The course begins with readings of Henry David Thoreau's diaries, as analyzed by Harvard Forest director David Foster in his book Thoreau's Country. Foster mines Thoreau's writings for lessons about changes in the New England landscape. By the time of this field trip, students are well aware that the landscape shown at right would be typical of most of New England in Thoreau's lifetime, when forest cover reached its low point at 20 percent of the region. As Dr. John O'Keefe -- former director of the Fisher Museum at the forest -- explained to our group, the forest cover would have been even lower, but roughly 20 percent had to remain in forest to provide the 30 cords of wood needed each year for cooking and heating on an average farm.

The remainder of the semester will be spent studying the management implications of these lessons, as students learn about the work of land trusts, conservation commissioners, and other institutions involved in protecting the various values of open space. The visit to Harvard Forest and the related readings on forest ecology make the importance and challenges of land protection much easier to understand.
John O'Keefe's guided tour of the forest literally breathes life
into many of the readings about forest ecology. 
Photo credit: Nicole Sauber
Students in GEOG 332 never forget two important lessons about
New England forests. Forests are always in a state of change and
stone walls (lower-right of photo) are clues to forest history.

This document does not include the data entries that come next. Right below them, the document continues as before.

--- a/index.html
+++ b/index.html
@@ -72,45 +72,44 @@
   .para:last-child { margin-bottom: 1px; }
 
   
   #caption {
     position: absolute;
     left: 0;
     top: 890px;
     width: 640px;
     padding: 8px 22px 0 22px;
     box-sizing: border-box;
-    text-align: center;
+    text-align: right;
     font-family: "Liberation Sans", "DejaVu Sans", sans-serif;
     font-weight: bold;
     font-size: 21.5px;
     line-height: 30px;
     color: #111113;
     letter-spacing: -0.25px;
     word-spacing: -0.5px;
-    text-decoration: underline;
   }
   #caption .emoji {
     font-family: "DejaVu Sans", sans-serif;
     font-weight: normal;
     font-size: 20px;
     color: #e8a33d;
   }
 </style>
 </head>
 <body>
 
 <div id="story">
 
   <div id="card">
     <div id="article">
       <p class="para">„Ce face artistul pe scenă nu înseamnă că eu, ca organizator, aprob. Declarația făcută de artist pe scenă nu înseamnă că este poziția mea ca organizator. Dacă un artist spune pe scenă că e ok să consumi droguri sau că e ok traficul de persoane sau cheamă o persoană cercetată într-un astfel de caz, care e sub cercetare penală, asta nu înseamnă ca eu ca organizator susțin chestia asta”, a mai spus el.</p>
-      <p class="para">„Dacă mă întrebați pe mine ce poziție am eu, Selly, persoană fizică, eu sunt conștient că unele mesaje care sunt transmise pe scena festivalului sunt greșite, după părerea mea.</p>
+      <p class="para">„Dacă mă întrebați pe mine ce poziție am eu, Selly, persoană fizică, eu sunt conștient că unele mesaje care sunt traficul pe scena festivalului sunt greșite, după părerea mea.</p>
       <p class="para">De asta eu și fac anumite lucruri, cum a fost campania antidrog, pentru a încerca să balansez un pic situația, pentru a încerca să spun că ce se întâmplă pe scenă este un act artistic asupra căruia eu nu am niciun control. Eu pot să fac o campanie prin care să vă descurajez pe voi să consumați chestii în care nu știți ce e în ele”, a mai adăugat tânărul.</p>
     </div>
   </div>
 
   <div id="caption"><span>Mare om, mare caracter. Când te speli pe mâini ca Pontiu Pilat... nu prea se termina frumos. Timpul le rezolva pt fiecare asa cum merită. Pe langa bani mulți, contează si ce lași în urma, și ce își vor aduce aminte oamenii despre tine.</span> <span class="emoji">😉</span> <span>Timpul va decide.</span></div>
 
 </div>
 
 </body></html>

Photo credit: Nicole Sauber


Dr. Domingo (2nd-right) poses with members of the winning
 BSU Geography Bowl team.

Dr. Domingo took a group of BSU geography students to the annual meeting of NESTVAL (New England and St. Lawrence Valley Geographical Society), hosted this year by the Geography Department at UConn in Storrs, Connecticut.

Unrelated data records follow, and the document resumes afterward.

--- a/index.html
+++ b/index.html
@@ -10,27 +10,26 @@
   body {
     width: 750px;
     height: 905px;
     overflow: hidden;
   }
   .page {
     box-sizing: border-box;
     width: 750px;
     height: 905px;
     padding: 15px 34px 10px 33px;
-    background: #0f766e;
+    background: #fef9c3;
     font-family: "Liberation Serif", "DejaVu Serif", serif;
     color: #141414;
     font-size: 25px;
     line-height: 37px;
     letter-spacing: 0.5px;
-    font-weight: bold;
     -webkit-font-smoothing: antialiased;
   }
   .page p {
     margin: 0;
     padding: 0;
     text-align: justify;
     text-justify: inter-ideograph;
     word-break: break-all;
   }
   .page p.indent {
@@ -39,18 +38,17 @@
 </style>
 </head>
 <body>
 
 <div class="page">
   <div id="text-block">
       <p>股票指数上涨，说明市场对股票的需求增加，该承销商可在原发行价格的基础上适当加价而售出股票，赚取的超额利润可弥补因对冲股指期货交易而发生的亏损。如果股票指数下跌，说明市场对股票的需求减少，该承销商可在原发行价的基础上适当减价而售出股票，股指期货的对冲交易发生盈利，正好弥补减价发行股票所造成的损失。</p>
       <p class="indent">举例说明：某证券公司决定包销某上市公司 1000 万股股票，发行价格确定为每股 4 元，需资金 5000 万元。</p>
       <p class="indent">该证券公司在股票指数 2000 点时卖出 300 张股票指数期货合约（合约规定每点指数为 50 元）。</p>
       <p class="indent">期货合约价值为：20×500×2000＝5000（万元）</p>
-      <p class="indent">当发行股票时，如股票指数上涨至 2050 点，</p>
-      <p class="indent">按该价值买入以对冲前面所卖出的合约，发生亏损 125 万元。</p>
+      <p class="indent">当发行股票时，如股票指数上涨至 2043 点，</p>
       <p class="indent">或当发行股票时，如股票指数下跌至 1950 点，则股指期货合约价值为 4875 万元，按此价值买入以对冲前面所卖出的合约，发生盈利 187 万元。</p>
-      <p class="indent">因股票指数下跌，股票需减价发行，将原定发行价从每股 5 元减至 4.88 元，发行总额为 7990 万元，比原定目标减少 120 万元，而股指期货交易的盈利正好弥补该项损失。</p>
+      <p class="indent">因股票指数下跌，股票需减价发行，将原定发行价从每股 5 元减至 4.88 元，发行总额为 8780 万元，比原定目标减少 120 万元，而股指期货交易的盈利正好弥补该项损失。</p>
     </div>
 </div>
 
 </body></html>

Always strong contenders, this year's BSU team did exceptionally well in the annual Geography Bowl competition, coming in second only to UConn's own team of graduate students, but coming in first among undergraduate teams. Congratulations to all five of the BSU Geography Bowl participants, who also enjoyed the conference itself and a tour of the UConn department, one of only a handful offering a graduate degree in geography in New England.

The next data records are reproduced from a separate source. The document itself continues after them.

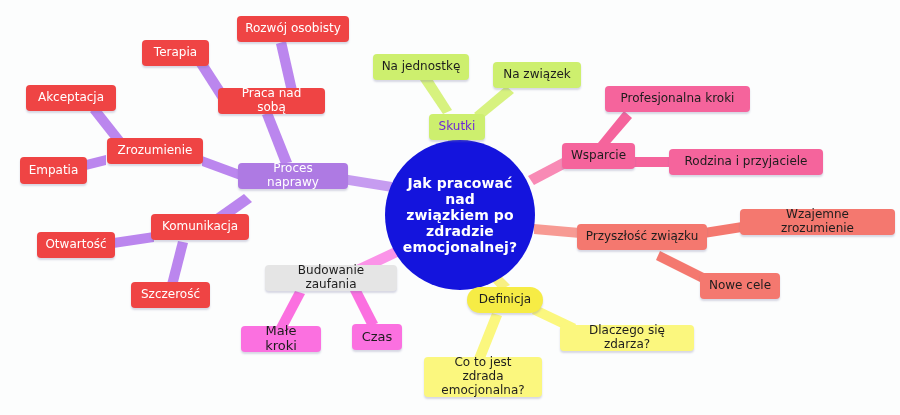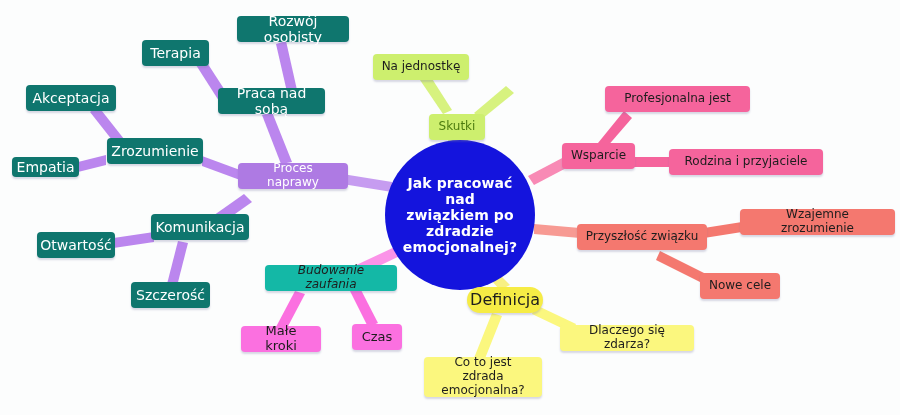--- a/index.html
+++ b/index.html
@@ -31,30 +31,30 @@
     color:#ffffff;
     font-size:14px;
     font-weight:700;
     padding:0 18px;
     box-shadow:none;
     letter-spacing:0.1px;
   }
 
   
   .main-purple{background:#ae7ae3;color:#ffffff;font-size:12px;}
-  .sub-purple{background:#0f766e;color:#ffffff;font-size:14px;}
-  .main-green{background:#cdef6e;color:#4d7c0f;font-size:12px;}
+  .sub-purple{background:#ef4444;color:#ffffff;font-size:12px;}
+  .main-green{background:#cdef6e;color:#6d28d9;font-size:12px;}
   .sub-green{background:#cdef6e;color:#1d1d1d;font-size:12px;}
   .main-hotpink{background:#f5649c;color:#1d1d1d;font-size:12px;}
   .sub-hotpink{background:#f5649c;color:#1d1d1d;font-size:12px;}
   .main-salmon{background:#f4786f;color:#1d1d1d;font-size:12px;}
   .sub-salmon{background:#f4786f;color:#1d1d1d;font-size:12px;}
-  .main-yellow{background:#f6ec45;color:#1d1d1d;font-size:16px;border-radius:13px;}
+  .main-yellow{background:#f6ec45;color:#1d1d1d;font-size:12px;border-radius:13px;}
   .sub-yellow{background:#fbf77e;color:#1d1d1d;font-size:12px;}
-  .main-magenta{background:#14b8a6;color:#1d1d1d;font-size:12px;font-style:italic;}
+  .main-magenta{background:#e5e5e5;color:#1d1d1d;font-size:12px;}
   .sub-magenta{background:#fb70e0;color:#1d1d1d;font-size:13px;}
 </style>
 </head>
 <body>
 
 <div id="canvas">
 
   <svg class="links" viewBox="0 0 900 415">
 
     <polygon fill="#c69cf0" points="392,182 330,172 330,182 392,192"></polygon>
@@ -129,21 +129,21 @@
   </div>
 
   <div class="node sub-purple" style="left:107px;top:138px;width:96px;height:26px;">
     <span>Zrozumienie</span>
   </div>
 
   <div class="node sub-purple" style="left:26px;top:85px;width:90px;height:26px;">
     <span>Akceptacja</span>
   </div>
 
-  <div class="node sub-purple" style="left:12px;top:157px;width:67px;height:20px;">
+  <div class="node sub-purple" style="left:20px;top:157px;width:67px;height:27px;">
     <span>Empatia</span>
   </div>
 
   <div class="node sub-purple" style="left:151px;top:214px;width:98px;height:26px;">
     <span>Komunikacja</span>
   </div>
 
   <div class="node sub-purple" style="left:37px;top:232px;width:78px;height:26px;">
     <span>Otwartość</span>
   </div>
@@ -165,27 +165,30 @@
   </div>
 
   <div class="node main-green" style="left:429px;top:114px;width:56px;height:26px;">
     <span>Skutki</span>
   </div>
 
   <div class="node sub-green" style="left:373px;top:54px;width:96px;height:26px;">
     <span>Na jednostkę</span>
   </div>
 
+  <div class="node sub-green" style="left:493px;top:62px;width:88px;height:26px;">
+    <span>Na związek</span>
+  </div>
 
   <div class="node main-hotpink" style="left:562px;top:143px;width:73px;height:26px;">
     <span>Wsparcie</span>
   </div>
 
   <div class="node sub-hotpink" style="left:605px;top:86px;width:145px;height:26px;">
-    <span>Profesjonalna jest</span>
+    <span>Profesjonalna kroki</span>
   </div>
 
   <div class="node sub-hotpink" style="left:669px;top:149px;width:154px;height:26px;">
     <span>Rodzina i przyjaciele</span>
   </div>
 
   <div class="node main-salmon" style="left:577px;top:224px;width:130px;height:26px;">
     <span>Przyszłość związku</span>
   </div>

The department is already planning for NESTVAL 2011, being held October 7 & 8 (very early in the semester) at Concordia University in Montreal. Students are urged to mark their calendars and secure their passports early! Funding will be available for students who plan to present research at that conference. The department will likely forgo the annual HumPhy trip in order to focus energy (and funding) on the Montreal excursion.